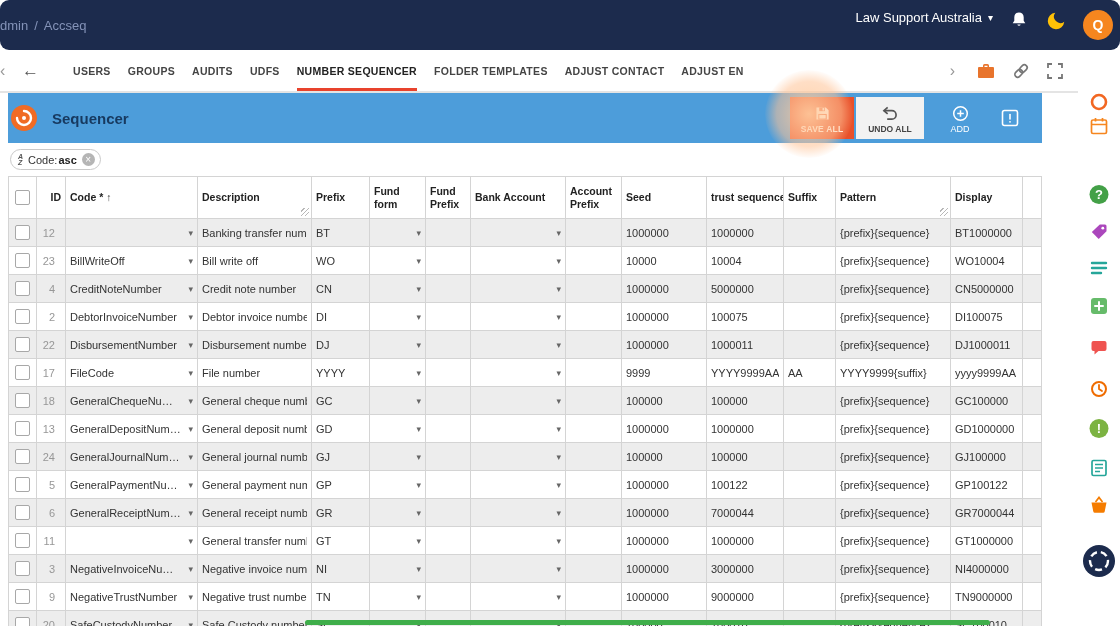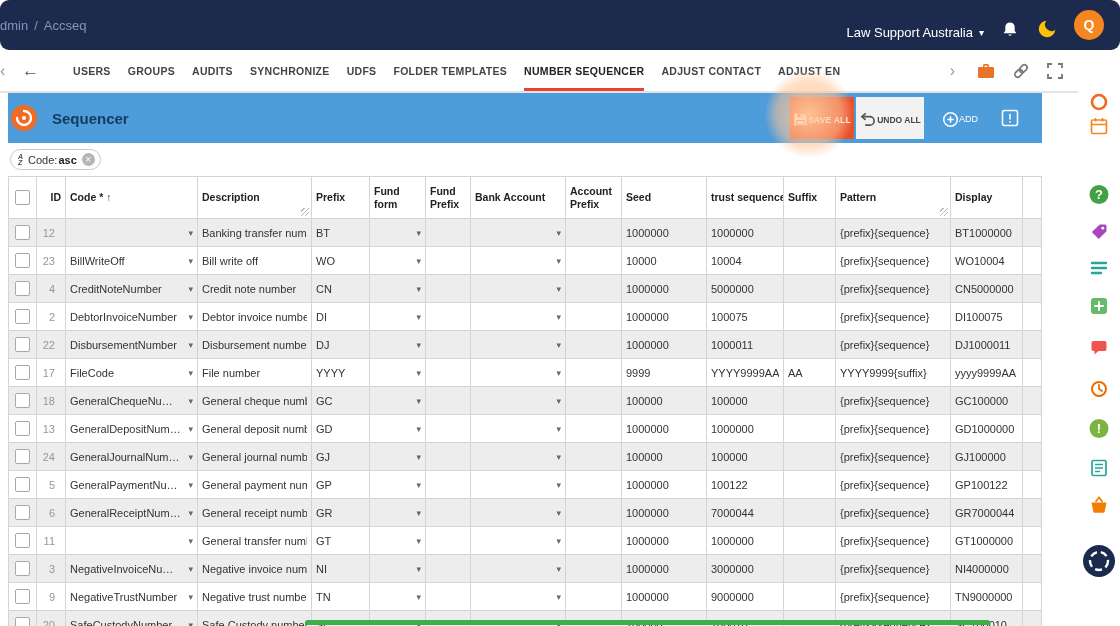--- a/index.html
+++ b/index.html
@@ -10,7 +10,7 @@
   .topbar { position:absolute; left:0; top:0; width:1120px; height:50px;
     background:var(--c-navbar,#1c2b4d); display:flex; align-items:center;border-radius:9px; }
   .breadcrumb { color:#8493b8; font-size:13px; display:flex; gap:6px; align-items:center; margin-left:0; }
-  .topbar-right { margin-left:auto; display:flex; align-items:flex-end; gap:16px; padding-right:16px; }
+  .topbar-right { margin-left:auto; display:flex; align-items:flex-start; gap:16px; padding-right:7px; }
   .org { color:#fff; font-size:13px; display:flex; align-items:center; gap:6px; cursor:pointer; }
   .org .caret { font-size:10px; }
   .avatar { width:30px; height:30px; border-radius:50%; background:var(--c-orange,#f6861f);

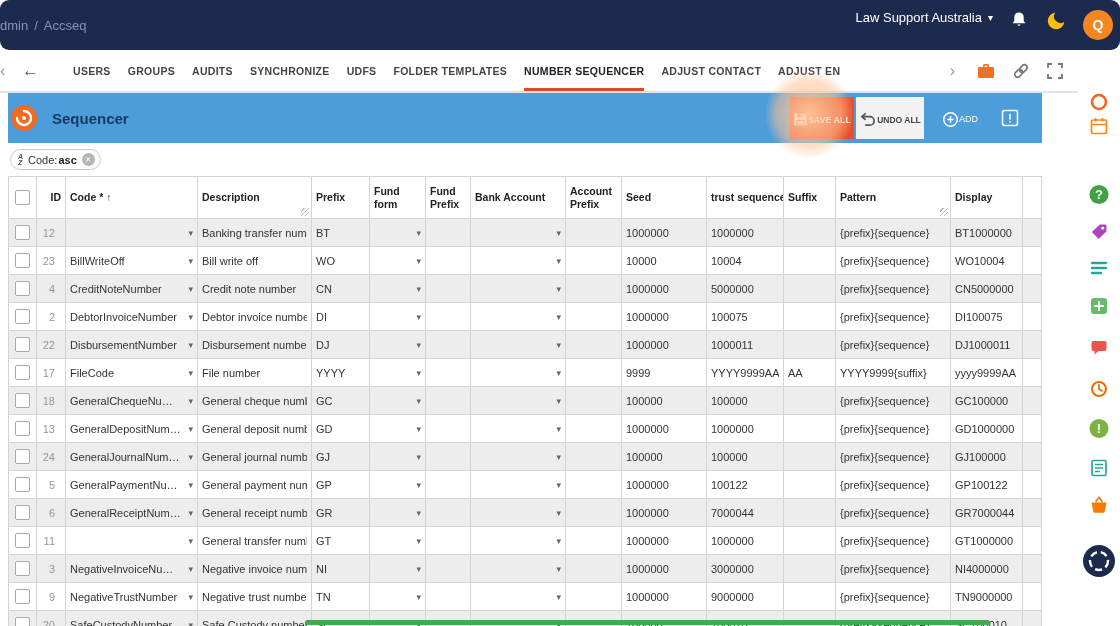--- a/index.html
+++ b/index.html
@@ -136,7 +136,6 @@
         <div class="tab">USERS</div>
         <div class="tab">GROUPS</div>
         <div class="tab">AUDITS</div>
-        <div class="tab">SYNCHRONIZE</div>
         <div class="tab">UDFS</div>
         <div class="tab">FOLDER TEMPLATES</div>
         <div class="tab active">NUMBER SEQUENCER</div>

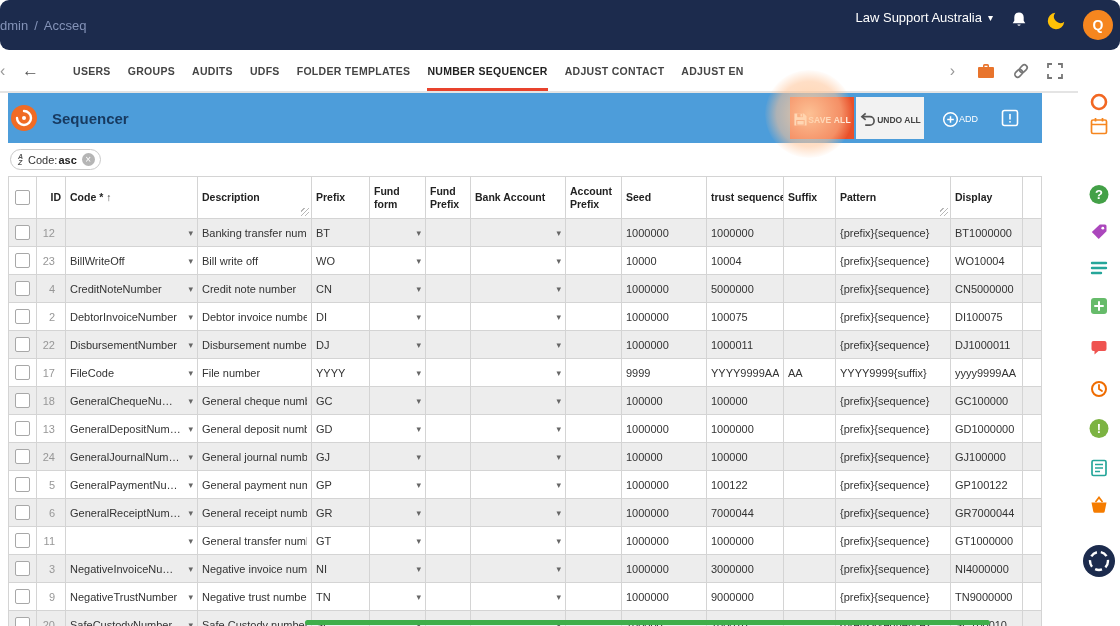--- a/index.html
+++ b/index.html
@@ -137,8 +137,8 @@
         <div class="tab">GROUPS</div>
         <div class="tab">AUDITS</div>
         <div class="tab">UDFS</div>
+        <div class="tab active">NUMBER SEQUENCER</div>
         <div class="tab">FOLDER TEMPLATES</div>
-        <div class="tab active">NUMBER SEQUENCER</div>
         <div class="tab">ADJUST CONTACT</div>
         <div class="tab">ADJUST EN</div>
       </div>

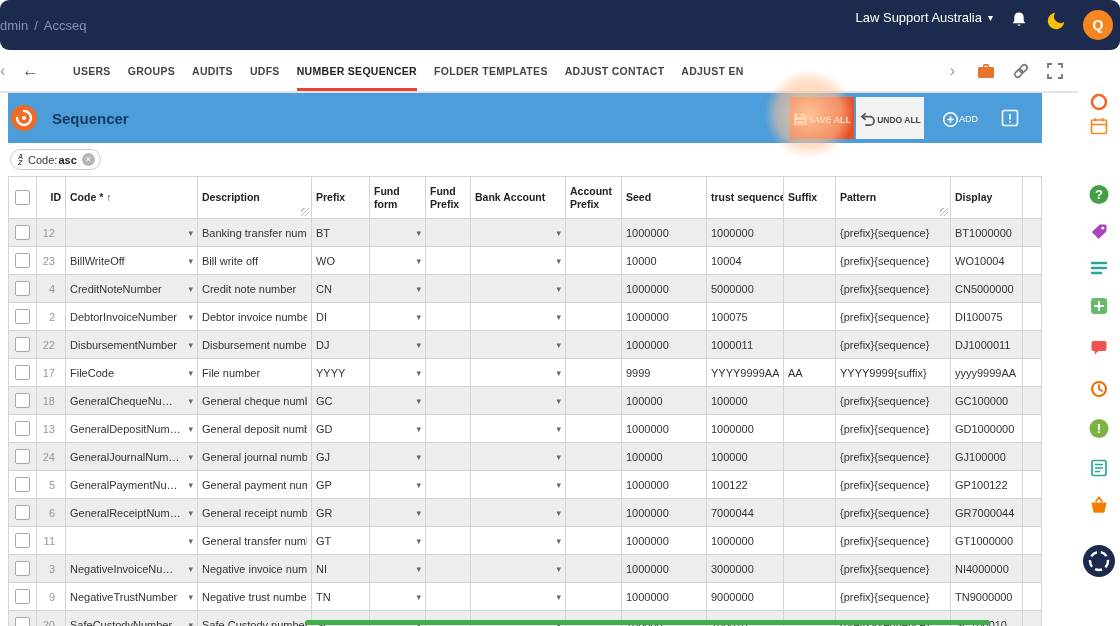--- a/index.html
+++ b/index.html
@@ -37,7 +37,7 @@
     display:flex; align-items:center; padding-left:2px; }
   .hdr-title { font-size:15px; font-weight:bold; color:#17395f; margin-left:14px; }
   .hdr-buttons { margin-left:auto; display:flex; align-items:center; padding-right:22px; }
-  .btn-col { display:flex; flex-direction:row; align-items:center; justify-content:center;
+  .btn-col { display:flex; flex-direction:column; align-items:center; justify-content:center;
     height:42px; border:none; cursor:pointer; font-family:inherit; }
   .btn-save { width:64px; background:var(--c-save,#e8502a); color:#fff; }
   .btn-save span { font-size:8.5px; font-weight:bold; margin-top:3px; letter-spacing:.2px; }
┄┄┄┄┄┄┄┄┄┄
- [YOUR TASK] Consider the entries above and return each line with the string "left".

- [SOLUTION FOR THIS EXERCISE]
   .topbar { position:absolute; left:0; top:0; width:1120px; height:50px;
   .breadcrumb { color:#8493b8; font-size:13px; display:flex; gap:6px; align-items:center; margin-left:0; }
-  .topbar-right { margin-left:auto; display:flex; align-items:flex-end; gap:16px; padding-right:16px; }
+  .topbar-right { margin-left:auto; display:flex; align-items:flex-start; gap:16px; padding-right:7px; }
     display:flex; align-items:center; padding-left:2px; }
   .hdr-title { font-size:15px; font-weight:bold; color:#17395f; margin-left:14px; }
   .hdr-buttons { margin-left:auto; display:flex; align-items:center; padding-right:22px; }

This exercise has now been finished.